Черная пантера - страница 28
Люси подходит к шкафу и вытаскивает из-под кучи заплатанных бедных одежд большой кухонный нож.
– А ведь мне будет больно, очень больно, очень больно, – бормочет она медленно, с конвульсией страдания на своем пожелтевшем, состарившемся преждевременно лице.
– Мне будет очень больно! – Она задумывается и вспоминает фразу, прочитанную ею где-то в газете: «Жаровня с углями, веревка – все это жалкие орудия смерти бедняков…»
Ее губы скривились.
– И забыли про кухонный нож! Ведь это тоже жалкое орудие смерти!
Она приходит в бешенство и потрясает своим ножом с отломанной наполовину рукояткой.
– О, это ничего, что будет больно! – кричит она в каком-то упоении и топает ногами. – Пусть будет больно! Ведь это богачи боятся умирать… Пусть они смотрят, как умирают бедняки!
Она быстро подходит к окну.
– О, парижский народ не труслив, красавчики мои, – он вовсе не труслив.
И она смотрит вниз на расстилающуюся перед ее глазами чарующую панораму города, потонувшего в светлом играющем блеске золотых ярких искр. Ей кажется, что город загорается и одевается уже широкими и пожирающими крыльями огня.

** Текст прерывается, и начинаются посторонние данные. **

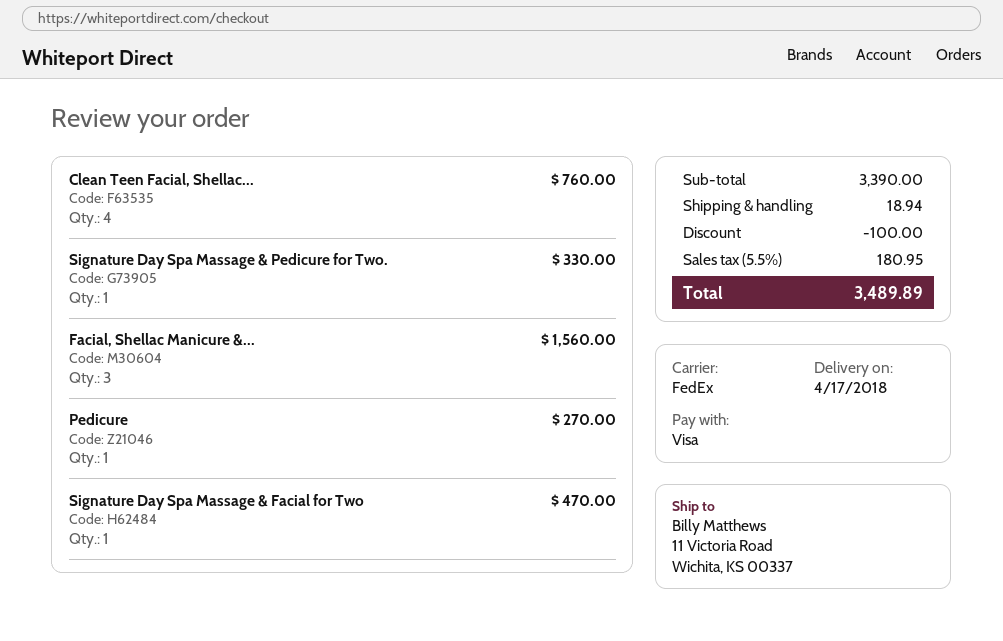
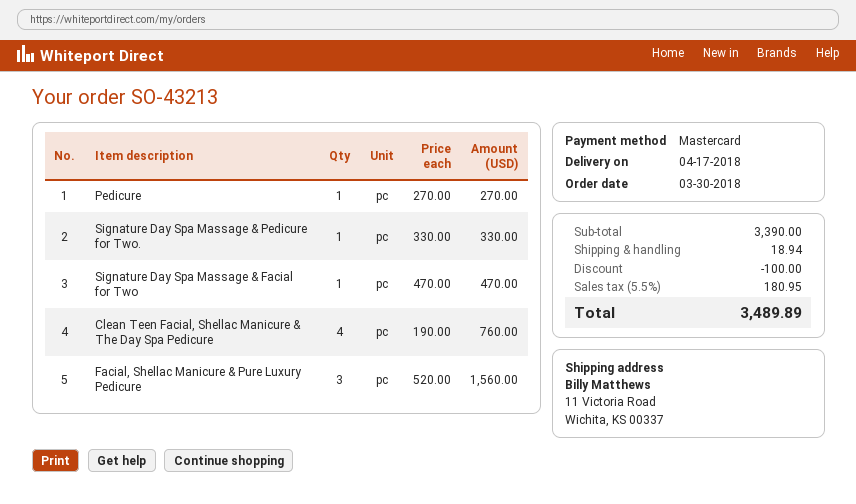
payment method: Visa -> Mastercard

– Вот! Вот! – бормочет она радостно.
Его ответ
Это случилось со мной во время одной из крупных стачек в «Черном городе», в Шарлеруа.
Газета, в которой я работал, послала меня на разведки. Нельзя сказать, чтобы газета сочувствовала стачке, но это было нужно.
Мне не хотелось уезжать: в один из этих последних вечеров я завязал роман с очаровательной Люси из Folies Parisiennes.
Но ехать было нужно. И, поправляя нервным жестом бутоньерку в петлице моего коричневого смокинга, я стоял хмуро и брезгливо возле дверей кафе, в котором собралось много людей в рабочих блузах.
Это был митинг стачечников.
Около столика на возвышении явился человек. Какой-то иностранец… Я разглядел его опущенные белокурые усы и твердый взгляд его немного близоруких, слегка насмешливых и очень умных глаз.
Люди в блузах столпились. Я чувствовал их мерное дыхание и запах пота от их коричневых затылков. Меня кто-то толкнул локтем. В стороне вялый апатичный джентльмен пил можжевеловую водку. Мне бросилось в глаза молитвенное выражение восторга, застывшее на молодом задумчивом лице рабочего, стоявшего возле меня.
Оратор говорил и говорил, а я его не слушал и не слушал. Слова его звучали резкими ударами, словно он взял тяжелый молоток и ударял им по столу.
«Знакомые банальные слова… Демократическая глупая шумиха слов…» – подумал я. И мне делалось холодно, жутко, противно в этой чуждой толпе, которую тут собрало и вдохновляло далекое и чуждое мне миросозерцание.
– Добывать уголь из-под земли и бунтовать из-за прибавки двух-трех франков… Люси, наверное, мне изменяет…
– Нас упрекают в том, что мы во время стачек ведем себя бессмысленным и диким образом, что нет у нас чувства меры и дисциплины, что не годимся для серьезной борьбы за наши кровные права. Покажем же обратное! Пусть в эти дни ни один легкомысленный и необдуманный поступок не нарушает нашего спокойствия. Мы боремся за то, на что имеем право, что заработано и нами, и нашими отцами, и нашими усилиями, и усилиями их – мертвецов, схороненных в земле…
Мне стало совсем скучно, я вышел из кафе и сел возле одного столика, около двери.
Мне было холодно, и я приподнял воротник. Брр!.. Неприветливый туманный воздух Бельгии!
Рядом со мной сидел старик, на костылях, в лохмотьях, – должно быть, нищий. Он сидел тихо, с закрытыми глазами. И его бледное, худое седобородое лицо не говорило мне о том, прислушивается ли он к словам, звучавшим из кафе.